Kadidah answered the government’s charges that Abdel-Muhti has misrepresented his identity. The Palestinian’s personal information filed with the INS has been consistent since he was detained in 1975, he said. Abdel-Muhti provided a birth certificate issued in 1960 by Jordan, which held the West Bank from the end of the British mandate until the area’s occupation by Israeli troops in 1967.

Continuing to accuse Abdel-Muhti of misrepresentation, Assistant U.S. Attorney Daryl Bloom gave a list of names and birth dates that Abdel-Muhti has supposedly used in the past “to evade” the law.

Kadidal said that misspellings, the chauvinist practice of anglicizing names, and typographical errors are endemic within the immigration bureaucracy, and can explain the discrepancies. He pointed to misspellings of Abdel-Muhti’s name in custody over the last two years.

“The argument made by the government about the alleged name changes is one that can be made for any immigrant living here for more than 40 years,” Kadidal told reporters after the hearing.  
 
Claims of agreement with Tel Aviv
Less than an hour before the hearing, Bloom handed the judge a declaration by immigration officials claiming that a new agreement had been reached with the Israeli government that would allow Washington to deport Palestinians to the occupied territories through Israel. According to Bloom the new agreement would allow for the removal of Palestinians like Abdel-Muhti who do not have original Israeli or Palestinian travel documents.

Last year the immigration cops cited similar agreements with the governments of Egypt and Jordan in deporting Palestinian nationals to the Gaza Strip and the West Bank.

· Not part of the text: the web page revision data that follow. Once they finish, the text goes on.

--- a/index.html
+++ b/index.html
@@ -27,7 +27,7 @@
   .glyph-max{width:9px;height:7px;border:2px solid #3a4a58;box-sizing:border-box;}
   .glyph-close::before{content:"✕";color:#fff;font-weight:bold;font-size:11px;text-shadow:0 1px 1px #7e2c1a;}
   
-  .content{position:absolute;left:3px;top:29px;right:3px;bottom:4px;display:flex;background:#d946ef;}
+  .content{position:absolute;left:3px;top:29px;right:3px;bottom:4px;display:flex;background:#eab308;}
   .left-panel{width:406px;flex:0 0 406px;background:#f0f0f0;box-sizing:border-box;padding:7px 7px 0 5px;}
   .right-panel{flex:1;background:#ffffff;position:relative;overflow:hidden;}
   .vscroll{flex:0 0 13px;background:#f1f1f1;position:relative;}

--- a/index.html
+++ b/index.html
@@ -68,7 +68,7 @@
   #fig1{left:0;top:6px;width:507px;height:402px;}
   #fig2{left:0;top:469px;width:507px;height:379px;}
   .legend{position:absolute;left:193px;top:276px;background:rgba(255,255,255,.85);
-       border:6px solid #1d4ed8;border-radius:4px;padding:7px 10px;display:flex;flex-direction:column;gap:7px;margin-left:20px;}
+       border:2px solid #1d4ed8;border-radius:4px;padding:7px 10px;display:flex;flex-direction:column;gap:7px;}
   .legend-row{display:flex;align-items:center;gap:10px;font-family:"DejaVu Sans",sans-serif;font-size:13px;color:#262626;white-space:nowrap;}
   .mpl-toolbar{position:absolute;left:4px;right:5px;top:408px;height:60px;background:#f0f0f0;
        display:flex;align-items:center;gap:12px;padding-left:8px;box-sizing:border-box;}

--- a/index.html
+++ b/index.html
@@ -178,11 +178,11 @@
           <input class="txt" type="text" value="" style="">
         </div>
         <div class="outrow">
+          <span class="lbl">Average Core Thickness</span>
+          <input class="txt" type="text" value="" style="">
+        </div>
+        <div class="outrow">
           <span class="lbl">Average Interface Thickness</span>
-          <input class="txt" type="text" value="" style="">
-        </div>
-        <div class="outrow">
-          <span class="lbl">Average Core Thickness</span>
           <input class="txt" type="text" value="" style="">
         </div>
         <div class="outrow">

The new agreement did not apply to Abdel-Muhti any more than its predecessors did, said Kadidal, because the declaration applies only to Palestinians listed on Israel’s population registry. Abdel-Muhti’s departure from the West Bank came before Israel’s occupation of the area.

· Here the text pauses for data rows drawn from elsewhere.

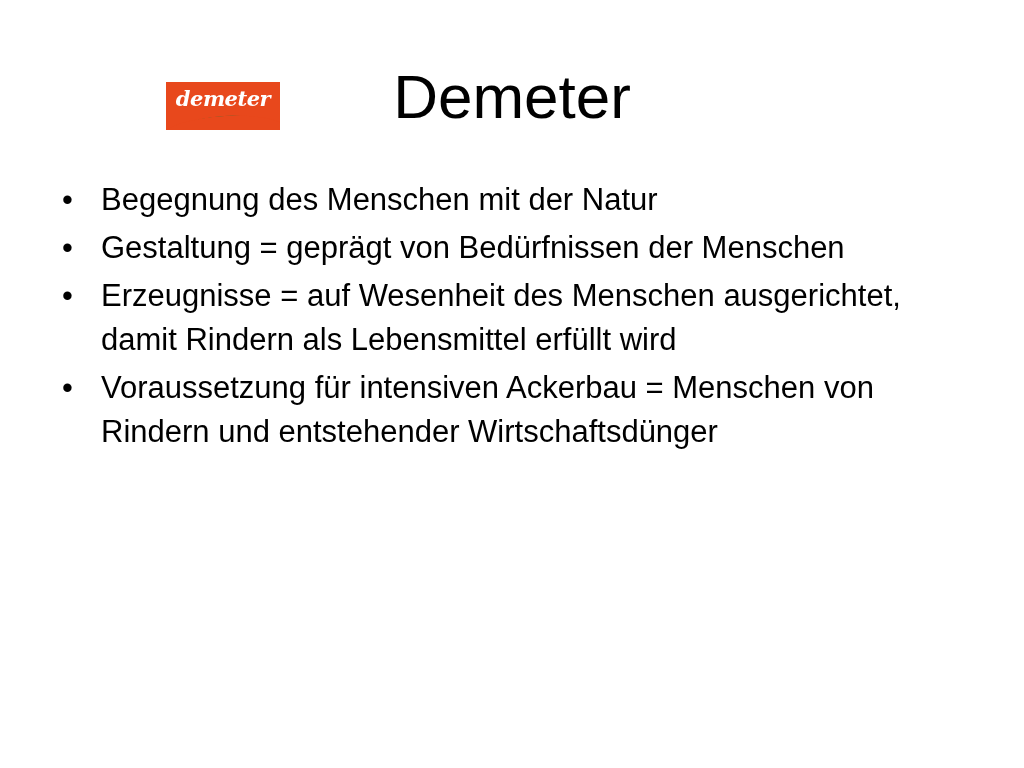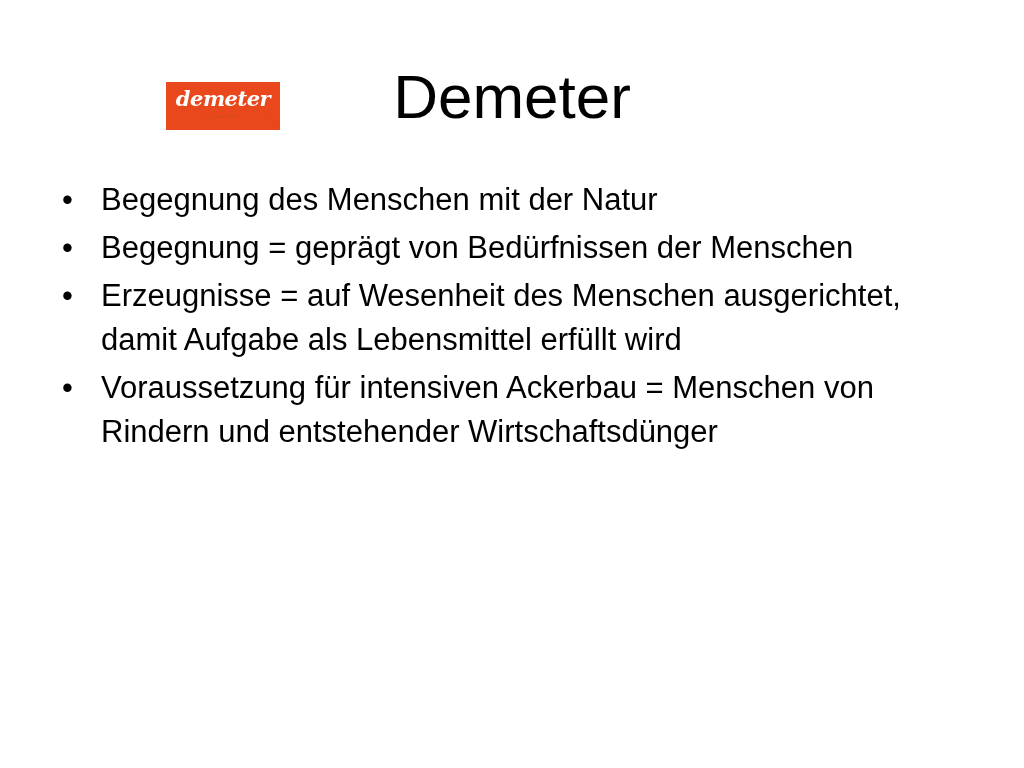--- a/index.html
+++ b/index.html
@@ -130,7 +130,7 @@
     </li>
     <li class="bullet-item">
       <span class="dot">•</span>
-      <span class="bullet-text">Begegnung = geprägt von Bedürfnissen der Menschen</span>
+      <span class="bullet-text">Gestaltung = geprägt von Bedürfnissen der Menschen</span>
     </li>
     <li class="bullet-item">
       <span class="dot">•</span>

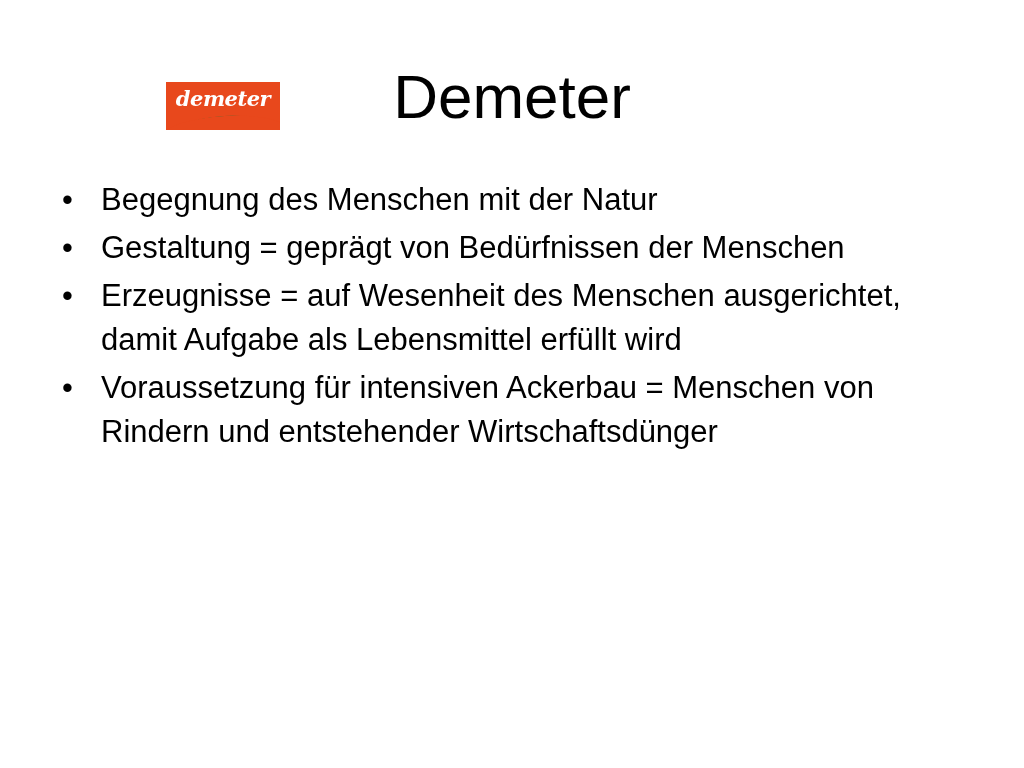--- a/index.html
+++ b/index.html
@@ -134,7 +134,7 @@
     </li>
     <li class="bullet-item">
       <span class="dot">•</span>
-      <span class="bullet-text">Erzeugnisse = auf Wesenheit des Menschen ausgerichtet, damit Aufgabe als Lebensmittel erfüllt wird</span>
+      <span class="bullet-text">Erzeugnisse = auf Wesenheit des Menschen ausgerichtet, damit Rindern als Lebensmittel erfüllt wird</span>
     </li>
     <li class="bullet-item">
       <span class="dot">•</span>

Judge Kane asked Bloom how long it would take for the government to secure Abdel-Muhti’s deportation under the alleged new agreement. Pleading that the U.S. government is held at “the whim” of the Israeli regime, Bloom said that it could take years.

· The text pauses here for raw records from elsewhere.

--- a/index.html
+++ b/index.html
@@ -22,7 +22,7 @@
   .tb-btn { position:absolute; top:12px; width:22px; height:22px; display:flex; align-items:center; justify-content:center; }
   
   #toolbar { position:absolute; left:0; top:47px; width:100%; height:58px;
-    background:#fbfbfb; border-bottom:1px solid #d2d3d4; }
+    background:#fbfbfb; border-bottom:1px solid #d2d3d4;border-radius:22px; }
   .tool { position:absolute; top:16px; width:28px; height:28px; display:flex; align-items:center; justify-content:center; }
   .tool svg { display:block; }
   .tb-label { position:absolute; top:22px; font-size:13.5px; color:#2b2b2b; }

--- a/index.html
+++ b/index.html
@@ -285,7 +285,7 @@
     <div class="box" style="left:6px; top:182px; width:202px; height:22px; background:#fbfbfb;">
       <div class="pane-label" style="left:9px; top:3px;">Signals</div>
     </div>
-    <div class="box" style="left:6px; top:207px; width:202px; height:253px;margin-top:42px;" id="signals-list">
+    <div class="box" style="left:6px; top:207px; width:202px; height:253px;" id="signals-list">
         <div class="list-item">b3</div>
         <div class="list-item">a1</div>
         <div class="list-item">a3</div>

“One year ago the claim of deportation in the reasonably foreseeable future might have been acceptable to this court,” said Judge Kane to the government lawyer. She asked him if he agreed that 23 months is a long time to hold somebody without charges.

The judge noted that in her reading of the Supreme Court’s Zadvydas ruling, the longer the period of detention, the greater the obligation of the government to show that deportation is imminent. “The government has to present how many days, how many months,” said Kane, who has not yet issued a ruling in the case.

The Committee for the Release of Farouk Abdel-Muhti is organizing an action April 26 to mark the second anniversary of his arrest. “Hopefully it will be a celebration and not another protest,” said David Wilson, a leader of the committee.